Assignment: Down to the last line below, repeat the entries word for word and drop the pictures.

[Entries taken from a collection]
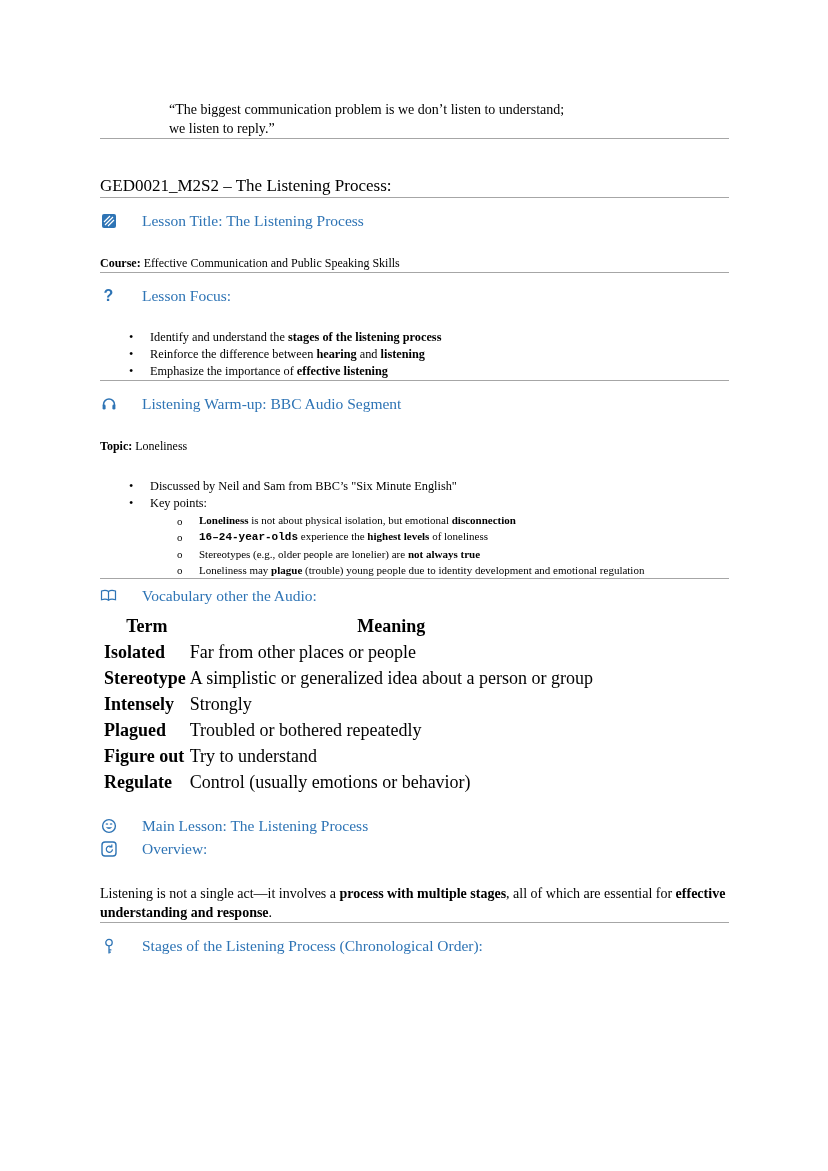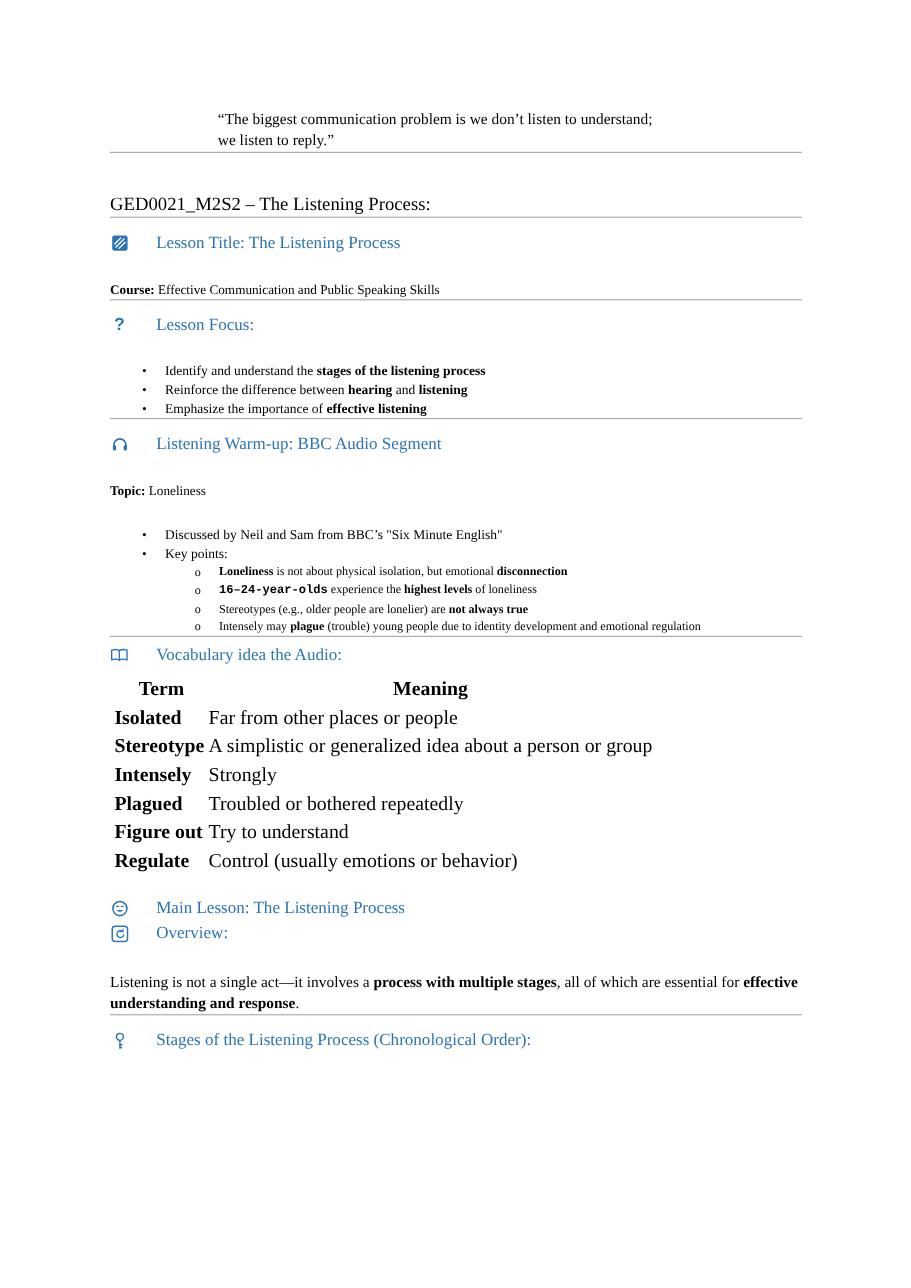--- a/index.html
+++ b/index.html
@@ -6,21 +6,21 @@
   body {
     width:828px; height:1171px; overflow:hidden;
     font-family:"Liberation Serif", "DejaVu Serif", serif;
     color:#000;
   }
   .page { position:relative; width:828px; height:1171px; background:#fff; }
   .content { margin:0 99px 0 100px; }
 
   .quote {
     padding-top:101px;
-    margin-left:98px;
+    margin-left:69px;
     font-size:14px;
     line-height:18.5px;
   }
 
   hr.rule {
     border:none;
     border-top:1px solid #a6a6a6;
     margin:0;
   }
   .r1 { margin-top:32px; }
@@ -175,35 +175,35 @@
     <p class="body-line"><span style="font-weight: bold;">Topic:</span><span> Loneliness</span></p>
 
     <ul class="bullets">
       <li><span>Discussed by Neil and Sam from BBC’s "Six Minute English"</span></li>
       <li>
         <span><span>Key points:</span></span>
         <ul class="sub">
           <li><span style="font-weight: bold;">Loneliness</span><span> is not about physical isolation, but emotional </span><span style="font-weight: bold;">disconnection</span></li>
           <li><span style="font-weight: bold; font-family: Liberation Mono, monospace;">16–24-year-olds</span><span> experience the </span><span style="font-weight: bold;">highest levels</span><span> of loneliness</span></li>
           <li><span>Stereotypes (e.g., older people are lonelier) are </span><span style="font-weight: bold;">not always true</span></li>
-          <li><span>Intensely may </span><span style="font-weight: bold;">plague</span><span> (trouble) young people due to identity development and emotional regulation</span></li>
+          <li><span>Loneliness may </span><span style="font-weight: bold;">plague</span><span> (trouble) young people due to identity development and emotional regulation</span></li>
         </ul>
       </li>
     </ul>
 
     <hr class="rule r5">
 
     <h2 class="section-heading tight">
       <span class="icon">
         <svg width="18" height="14" viewBox="0 0 18 14">
             <path d="M9 2.2 C7.2 0.9 4.2 0.9 1.6 1.7 V11 C4.2 10.2 7.2 10.2 9 11.5 C10.8 10.2 13.8 10.2 16.4 11 V1.7 C13.8 0.9 10.8 0.9 9 2.2 Z" fill="none" stroke="#2E74B5" stroke-width="1.3"></path>
             <path d="M9 2.2 V11.5" stroke="#2E74B5" stroke-width="1.3"></path>
           </svg>
       </span>
-      <span>Vocabulary idea the Audio:</span>
+      <span>Vocabulary other the Audio:</span>
     </h2>
 
     <table class="vocab">
       <thead>
         <tr>
           <th>Term</th>
           <th>Meaning</th>
         </tr>
       </thead>
       <tbody>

Your solution:
--- a/index.html
+++ b/index.html
@@ -6,21 +6,21 @@
   body {
     width:828px; height:1171px; overflow:hidden;
     font-family:"Liberation Serif", "DejaVu Serif", serif;
     color:#000;
   }
   .page { position:relative; width:828px; height:1171px; background:#fff; }
   .content { margin:0 99px 0 100px; }
 
   .quote {
     padding-top:101px;
-    margin-left:98px;
+    margin-left:69px;
     font-size:14px;
     line-height:18.5px;
   }
 
   hr.rule {
     border:none;
     border-top:1px solid #a6a6a6;
     margin:0;
   }
   .r1 { margin-top:32px; }
@@ -175,35 +175,35 @@
     <p class="body-line"><span style="font-weight: bold;">Topic:</span><span> Loneliness</span></p>
 
     <ul class="bullets">
       <li><span>Discussed by Neil and Sam from BBC’s "Six Minute English"</span></li>
       <li>
         <span><span>Key points:</span></span>
         <ul class="sub">
           <li><span style="font-weight: bold;">Loneliness</span><span> is not about physical isolation, but emotional </span><span style="font-weight: bold;">disconnection</span></li>
           <li><span style="font-weight: bold; font-family: Liberation Mono, monospace;">16–24-year-olds</span><span> experience the </span><span style="font-weight: bold;">highest levels</span><span> of loneliness</span></li>
           <li><span>Stereotypes (e.g., older people are lonelier) are </span><span style="font-weight: bold;">not always true</span></li>
-          <li><span>Intensely may </span><span style="font-weight: bold;">plague</span><span> (trouble) young people due to identity development and emotional regulation</span></li>
+          <li><span>Loneliness may </span><span style="font-weight: bold;">plague</span><span> (trouble) young people due to identity development and emotional regulation</span></li>
         </ul>
       </li>
     </ul>
 
     <hr class="rule r5">
 
     <h2 class="section-heading tight">
       <span class="icon">
         <svg width="18" height="14" viewBox="0 0 18 14">
             <path d="M9 2.2 C7.2 0.9 4.2 0.9 1.6 1.7 V11 C4.2 10.2 7.2 10.2 9 11.5 C10.8 10.2 13.8 10.2 16.4 11 V1.7 C13.8 0.9 10.8 0.9 9 2.2 Z" fill="none" stroke="#2E74B5" stroke-width="1.3"></path>
             <path d="M9 2.2 V11.5" stroke="#2E74B5" stroke-width="1.3"></path>
           </svg>
       </span>
-      <span>Vocabulary idea the Audio:</span>
+      <span>Vocabulary other the Audio:</span>
     </h2>
 
     <table class="vocab">
       <thead>
         <tr>
           <th>Term</th>
           <th>Meaning</th>
         </tr>
       </thead>
       <tbody>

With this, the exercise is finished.